▶ Information given:

==================================================

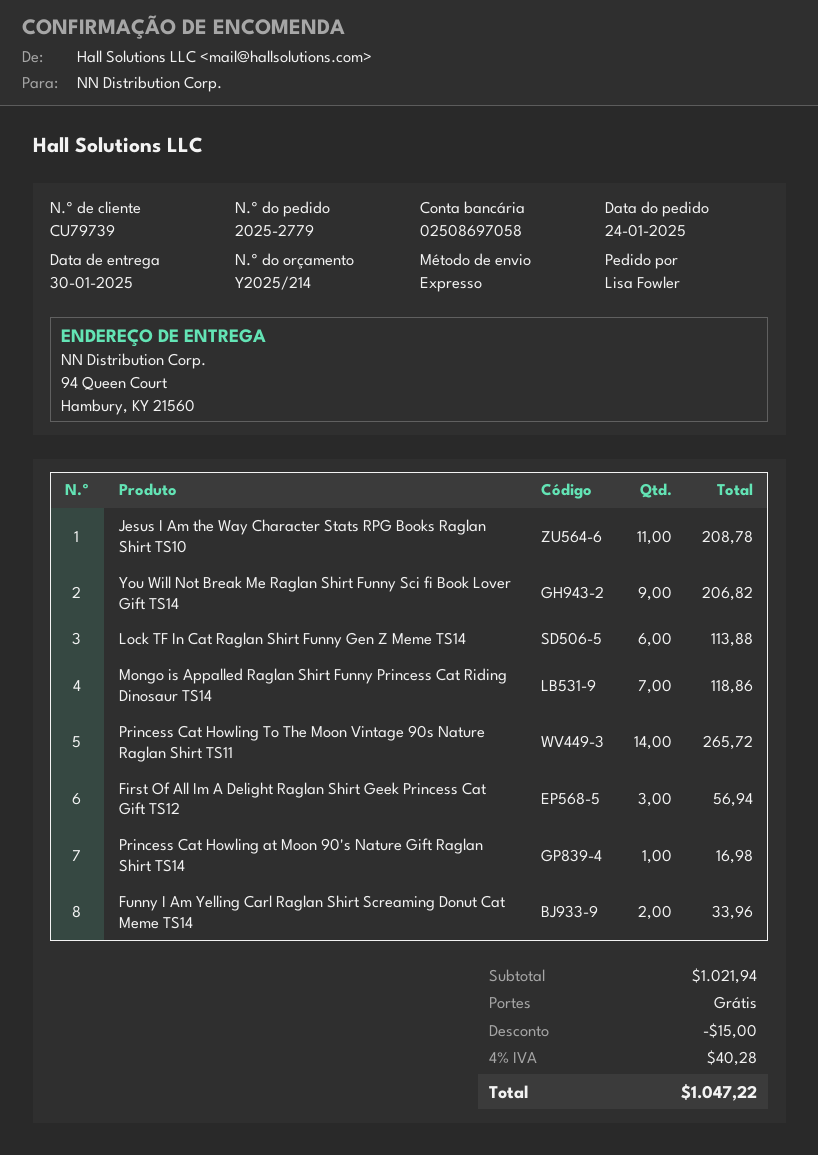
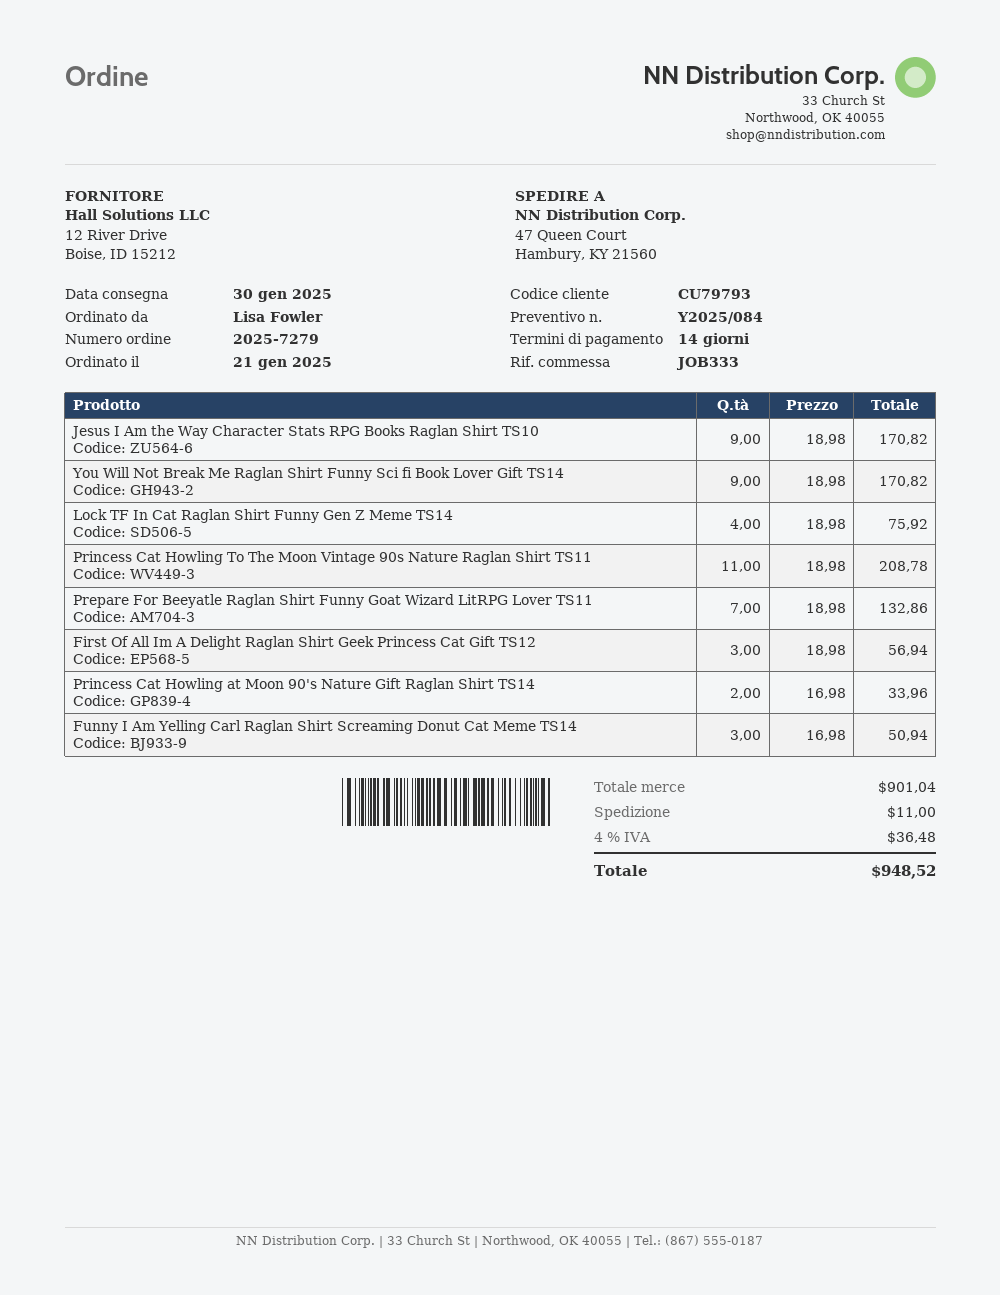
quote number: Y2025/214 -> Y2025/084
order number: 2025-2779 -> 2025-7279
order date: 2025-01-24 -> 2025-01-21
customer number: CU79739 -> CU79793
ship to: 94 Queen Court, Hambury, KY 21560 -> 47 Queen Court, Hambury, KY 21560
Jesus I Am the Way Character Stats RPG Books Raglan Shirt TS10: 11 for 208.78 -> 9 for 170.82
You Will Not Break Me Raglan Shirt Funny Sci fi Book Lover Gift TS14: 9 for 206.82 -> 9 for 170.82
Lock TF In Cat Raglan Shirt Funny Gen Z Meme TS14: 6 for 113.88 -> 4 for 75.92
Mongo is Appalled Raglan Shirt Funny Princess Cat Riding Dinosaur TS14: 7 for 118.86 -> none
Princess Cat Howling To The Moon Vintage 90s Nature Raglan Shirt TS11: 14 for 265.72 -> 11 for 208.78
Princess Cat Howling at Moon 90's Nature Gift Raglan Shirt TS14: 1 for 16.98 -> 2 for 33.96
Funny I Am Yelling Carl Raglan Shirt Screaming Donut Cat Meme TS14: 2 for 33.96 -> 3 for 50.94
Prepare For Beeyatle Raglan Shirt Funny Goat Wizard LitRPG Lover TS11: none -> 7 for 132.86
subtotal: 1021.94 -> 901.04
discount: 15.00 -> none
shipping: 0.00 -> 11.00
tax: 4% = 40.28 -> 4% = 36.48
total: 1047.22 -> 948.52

==================================================

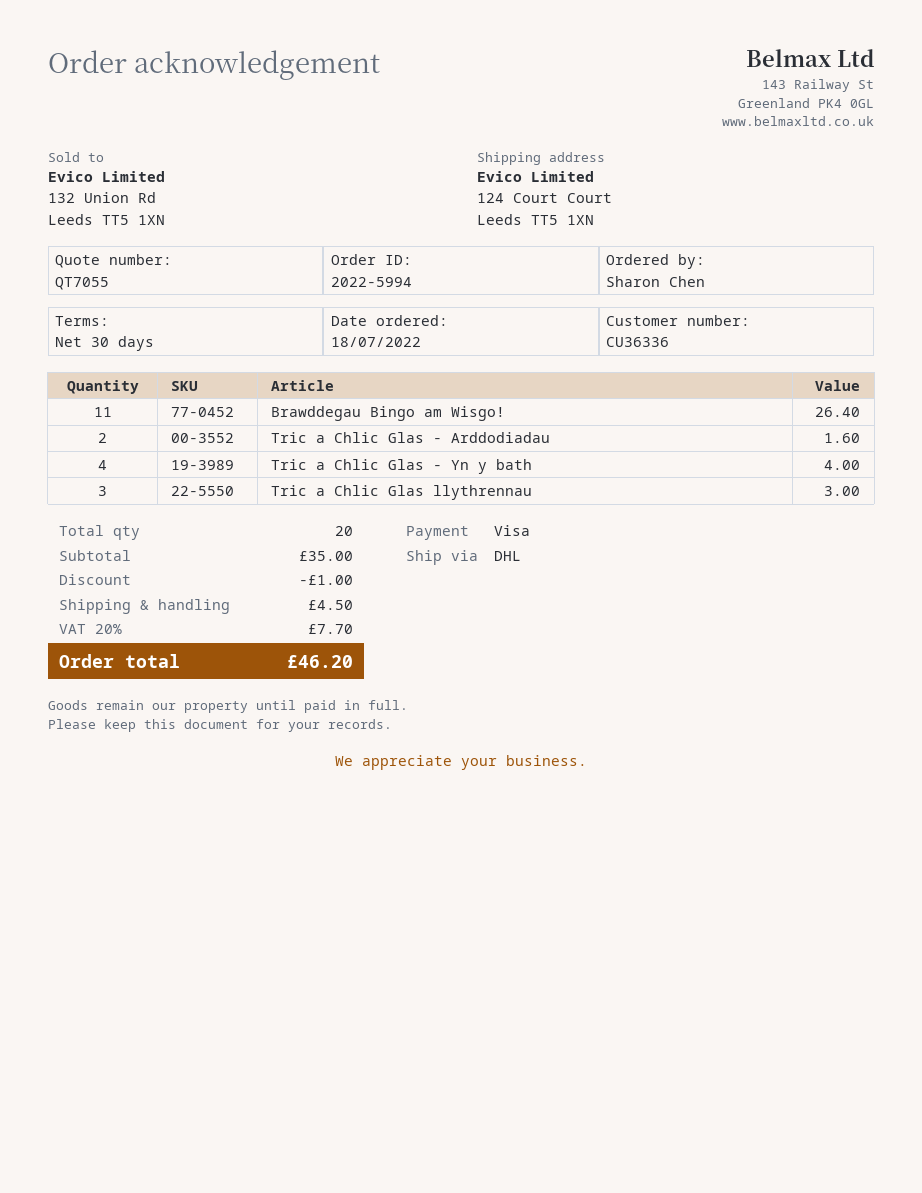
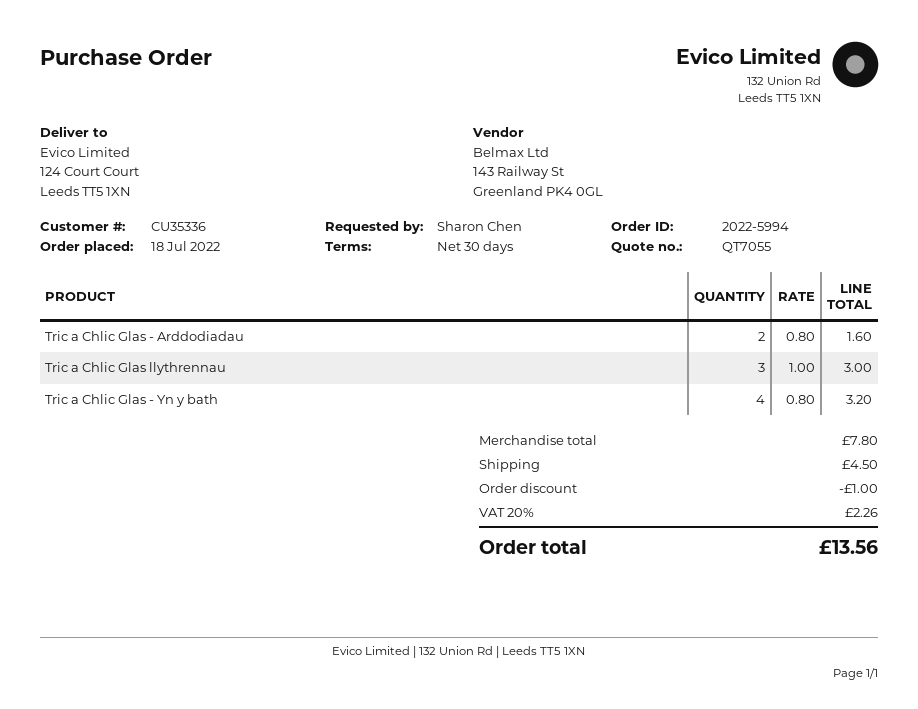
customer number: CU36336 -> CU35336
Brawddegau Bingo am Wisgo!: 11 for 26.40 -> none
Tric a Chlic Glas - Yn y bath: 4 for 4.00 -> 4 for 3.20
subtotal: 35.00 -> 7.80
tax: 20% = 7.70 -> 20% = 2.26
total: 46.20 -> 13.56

==================================================

▶ The task: Every line in the records that holds the word "Nature" should be copied into the answer.

▶ Task solution:
Princess Cat Howling To The Moon Vintage 90s Nature Raglan Shirt TS11: 14 for 265.72 -> 11 for 208.78
Princess Cat Howling at Moon 90's Nature Gift Raglan Shirt TS14: 1 for 16.98 -> 2 for 33.96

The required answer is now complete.